YOUR TASK: Search the data below for the word "body" and copy each line that holds it.

[Front-end code edit data]

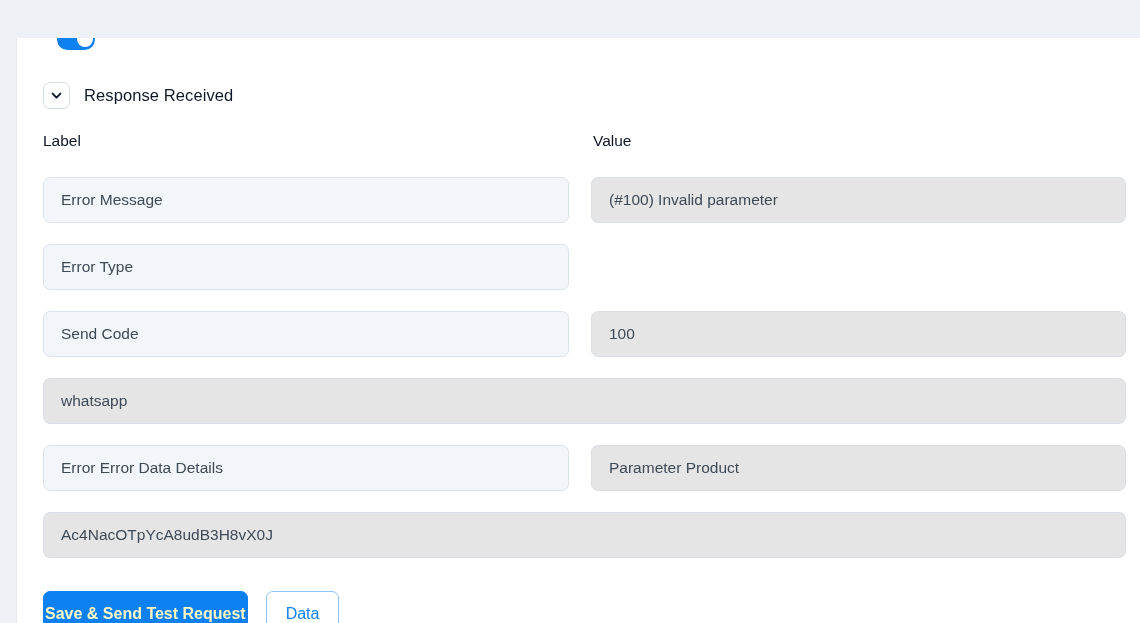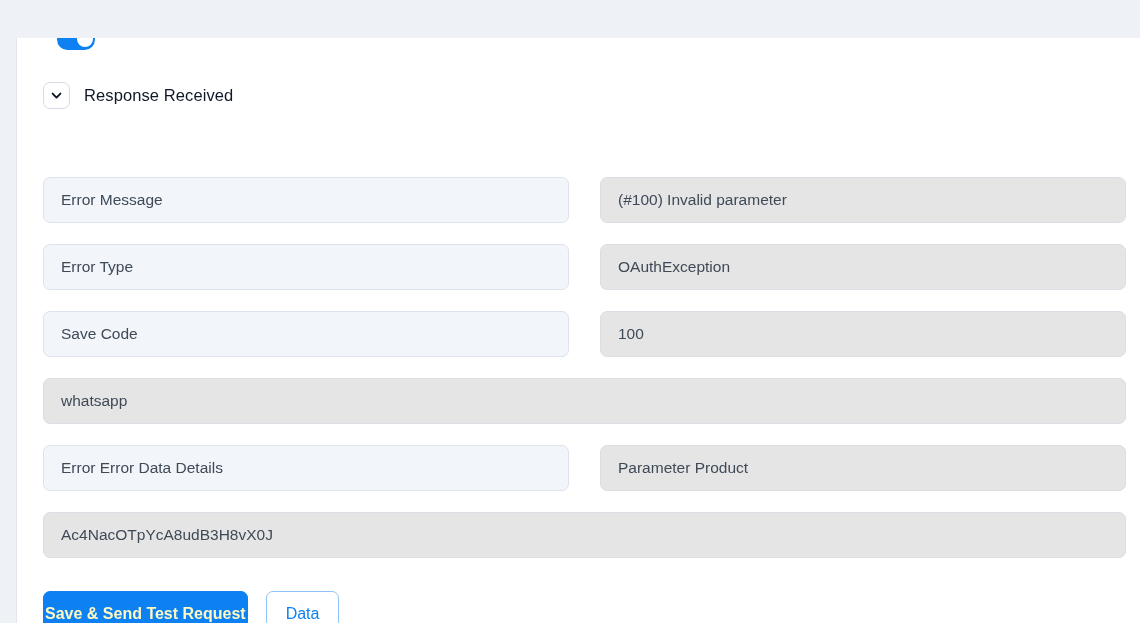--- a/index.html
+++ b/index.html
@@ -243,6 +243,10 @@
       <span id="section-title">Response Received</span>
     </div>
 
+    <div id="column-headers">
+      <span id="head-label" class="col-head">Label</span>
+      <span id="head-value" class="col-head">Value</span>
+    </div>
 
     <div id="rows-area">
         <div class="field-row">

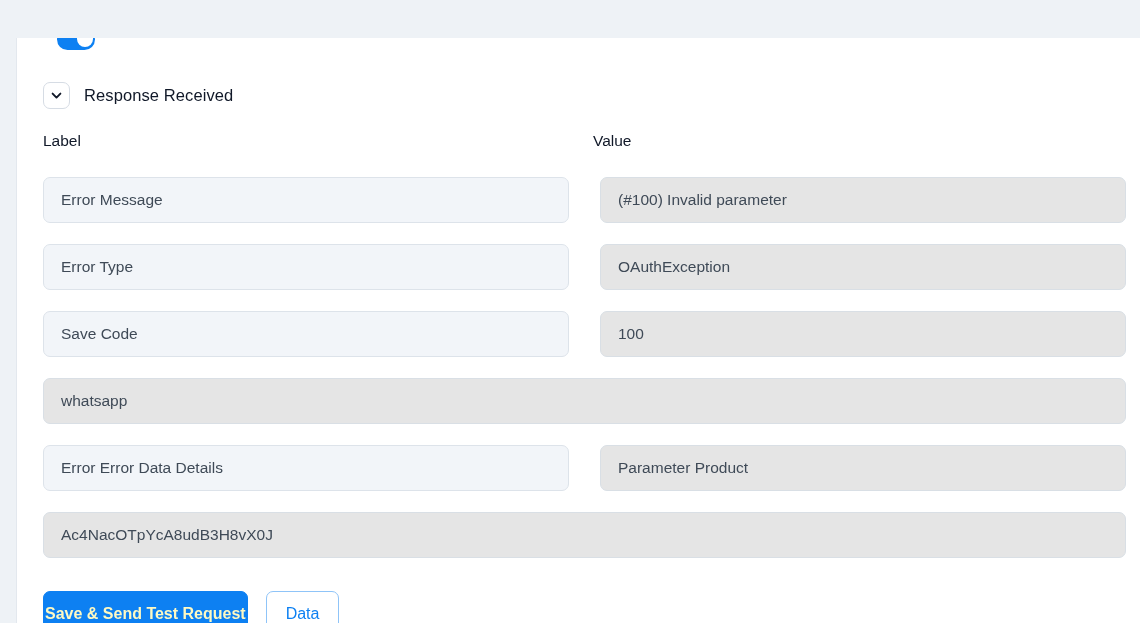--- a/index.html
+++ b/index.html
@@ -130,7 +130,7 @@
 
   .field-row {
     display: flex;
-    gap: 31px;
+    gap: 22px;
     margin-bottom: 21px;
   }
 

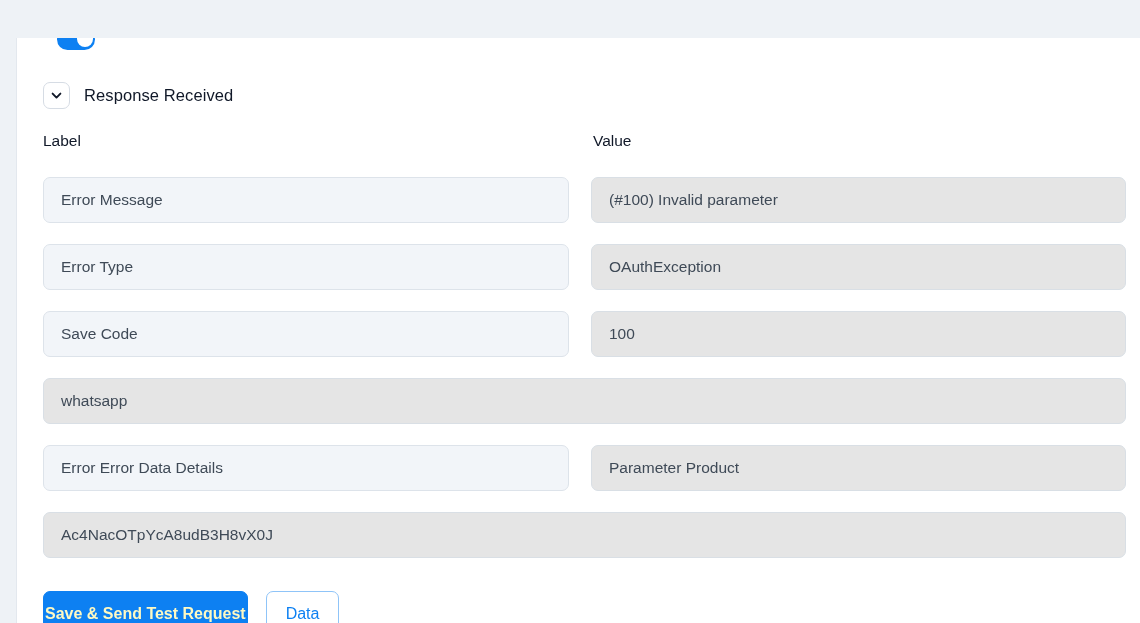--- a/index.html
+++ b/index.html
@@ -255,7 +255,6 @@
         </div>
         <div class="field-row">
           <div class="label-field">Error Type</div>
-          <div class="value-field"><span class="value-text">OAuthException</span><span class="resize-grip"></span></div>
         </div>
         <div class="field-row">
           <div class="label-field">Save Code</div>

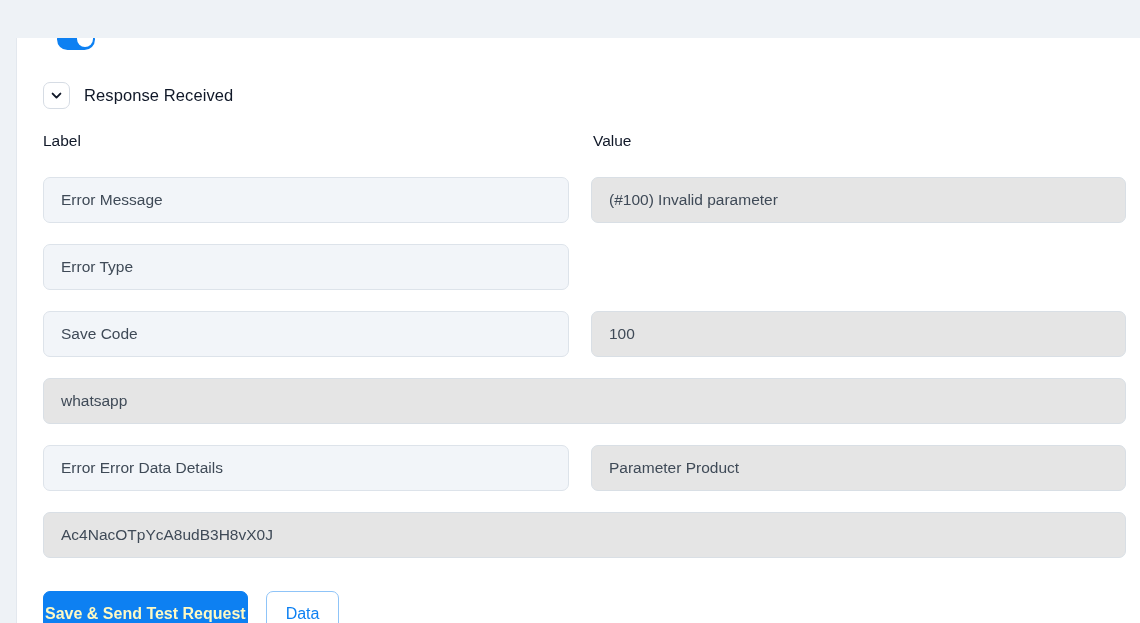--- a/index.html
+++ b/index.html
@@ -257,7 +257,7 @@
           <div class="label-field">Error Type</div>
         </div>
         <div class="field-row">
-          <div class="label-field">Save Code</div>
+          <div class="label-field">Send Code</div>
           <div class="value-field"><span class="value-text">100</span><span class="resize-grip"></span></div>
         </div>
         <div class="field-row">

--

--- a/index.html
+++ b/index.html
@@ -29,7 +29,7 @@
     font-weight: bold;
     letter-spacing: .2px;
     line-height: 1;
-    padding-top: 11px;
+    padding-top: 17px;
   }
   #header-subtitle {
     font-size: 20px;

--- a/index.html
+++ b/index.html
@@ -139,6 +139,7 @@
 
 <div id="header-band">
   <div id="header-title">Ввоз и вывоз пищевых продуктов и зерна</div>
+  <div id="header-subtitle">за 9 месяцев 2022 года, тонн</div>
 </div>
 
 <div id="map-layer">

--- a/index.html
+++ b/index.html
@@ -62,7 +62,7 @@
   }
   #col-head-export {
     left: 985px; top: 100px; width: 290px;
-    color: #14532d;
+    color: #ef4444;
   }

--

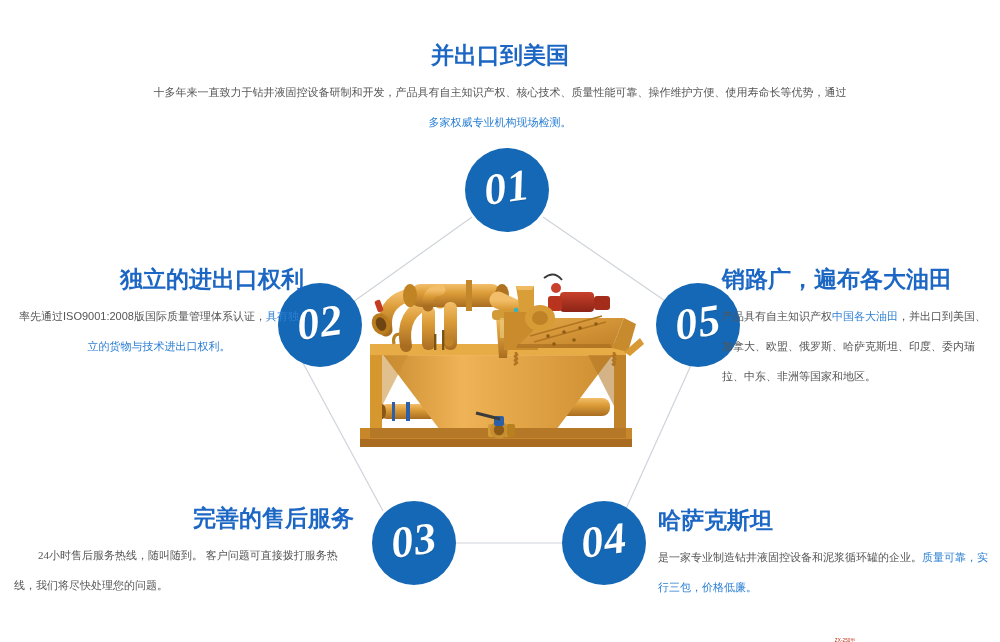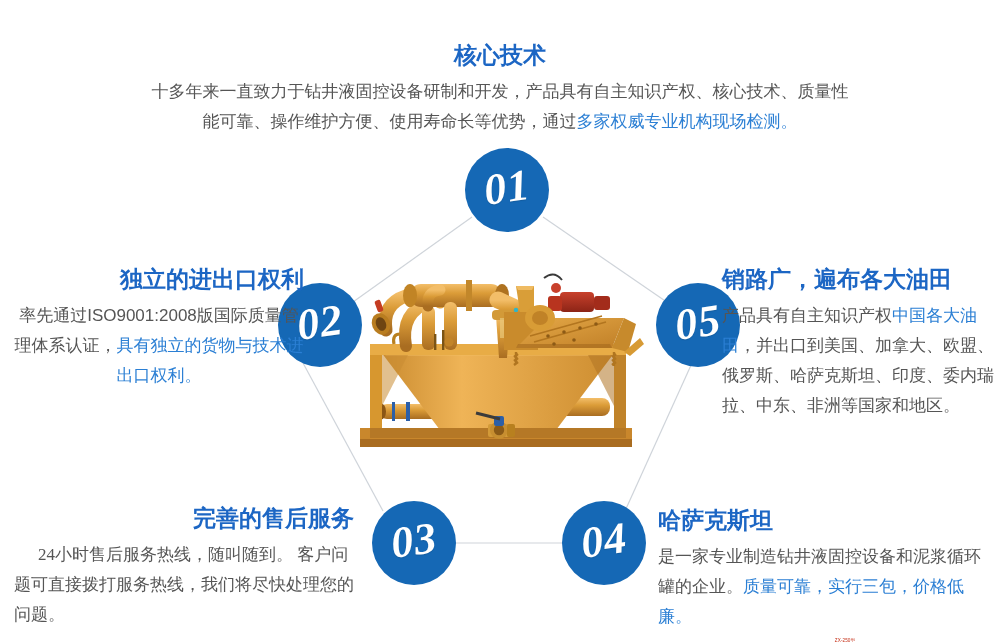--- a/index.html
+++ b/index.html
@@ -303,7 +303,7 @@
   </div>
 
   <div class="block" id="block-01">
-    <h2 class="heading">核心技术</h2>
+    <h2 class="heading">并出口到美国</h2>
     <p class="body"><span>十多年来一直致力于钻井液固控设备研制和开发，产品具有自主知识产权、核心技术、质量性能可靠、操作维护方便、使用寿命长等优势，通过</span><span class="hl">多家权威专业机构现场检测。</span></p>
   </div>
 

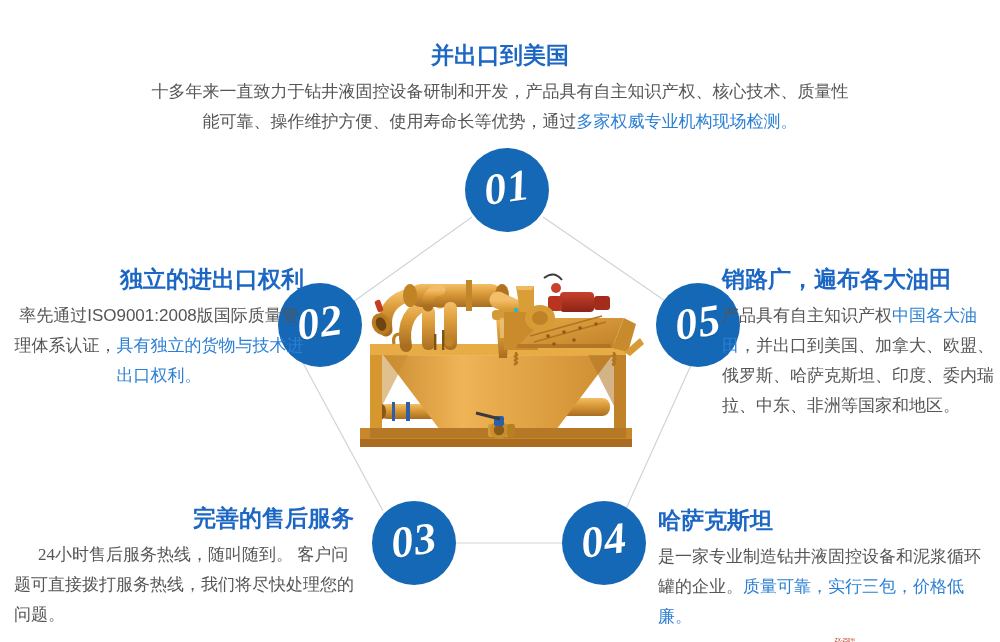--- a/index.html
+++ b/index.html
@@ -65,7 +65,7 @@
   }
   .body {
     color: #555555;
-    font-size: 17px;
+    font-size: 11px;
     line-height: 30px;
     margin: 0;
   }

ANSWER FOR THE TASK:
     <p class="body"><span>十多年来一直致力于钻井液固控设备研制和开发，产品具有自主知识产权、核心技术、质量性能可靠、操作维护方便、使用寿命长等优势，通过</span><span class="hl">多家权威专业机构现场检测。</span></p>
   .body {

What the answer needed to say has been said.